Pictures aside, write out every record exactly as it appears.

*** Given records Section Begins ***

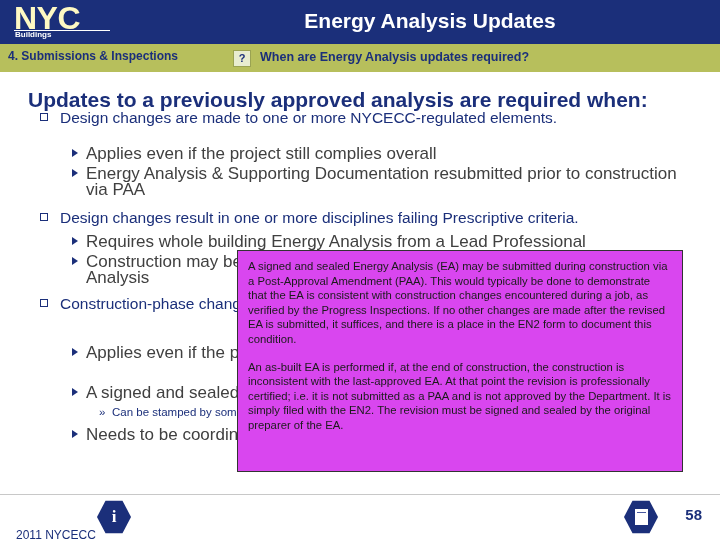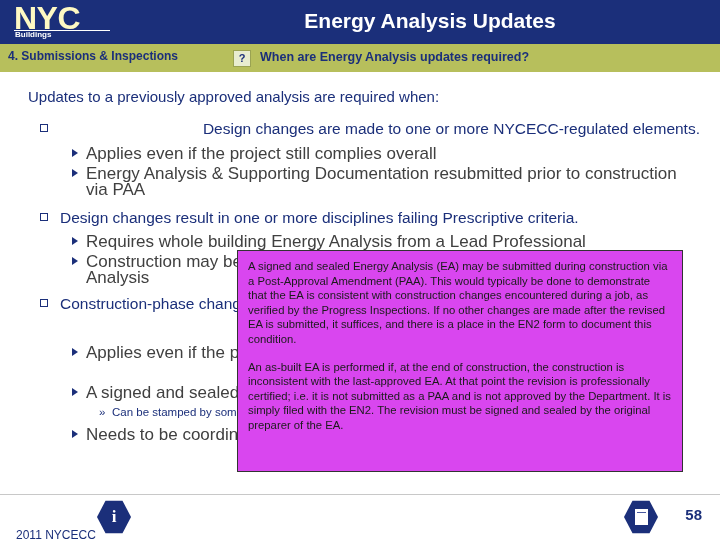--- a/index.html
+++ b/index.html
@@ -91,8 +91,8 @@
   .body-title {
     position: absolute; left: 28px; top: 88px;
     color: #1b2f7a;
-    font-size: 15px;
-    font-weight: normal;
+    font-size: 21px;
+    font-weight: bold;
   }
 
   .level1 {

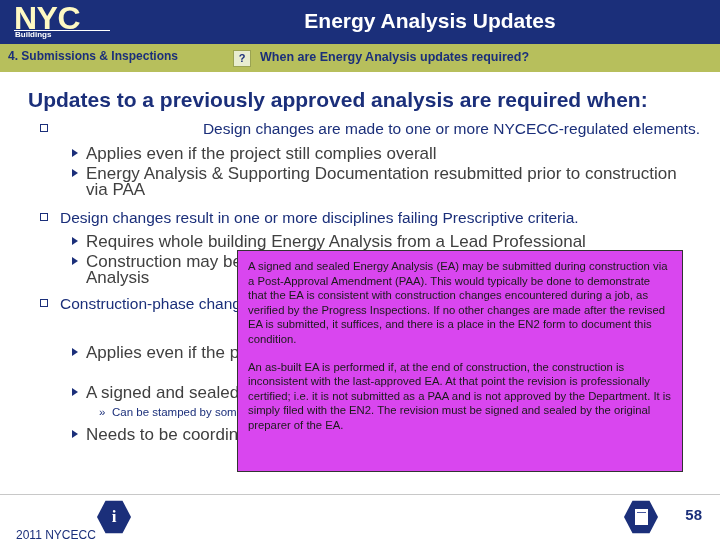--- a/index.html
+++ b/index.html
@@ -215,7 +215,7 @@
 
   <div class="body-title">Updates to a previously approved analysis are required when:</div>
 
-  <div class="level1" style="left:60px; top:119px; width:640px;text-align:right;">
+  <div class="level1" style="left:60px; top:108px; width:640px;">
     <span class="bsq"></span>
     <span>Design changes are made to one or more NYCECC-regulated elements.</span>
   </div>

*** Given records Section Ends ***

## Solution to the problem
--- a/index.html
+++ b/index.html
@@ -91,8 +91,8 @@
   .body-title {
     position: absolute; left: 28px; top: 88px;
     color: #1b2f7a;
-    font-size: 15px;
-    font-weight: normal;
+    font-size: 21px;
+    font-weight: bold;
   }
 
   .level1 {

--- a/index.html
+++ b/index.html
@@ -215,7 +215,7 @@
 
   <div class="body-title">Updates to a previously approved analysis are required when:</div>
 
-  <div class="level1" style="left:60px; top:119px; width:640px;text-align:right;">
+  <div class="level1" style="left:60px; top:108px; width:640px;">
     <span class="bsq"></span>
     <span>Design changes are made to one or more NYCECC-regulated elements.</span>
   </div>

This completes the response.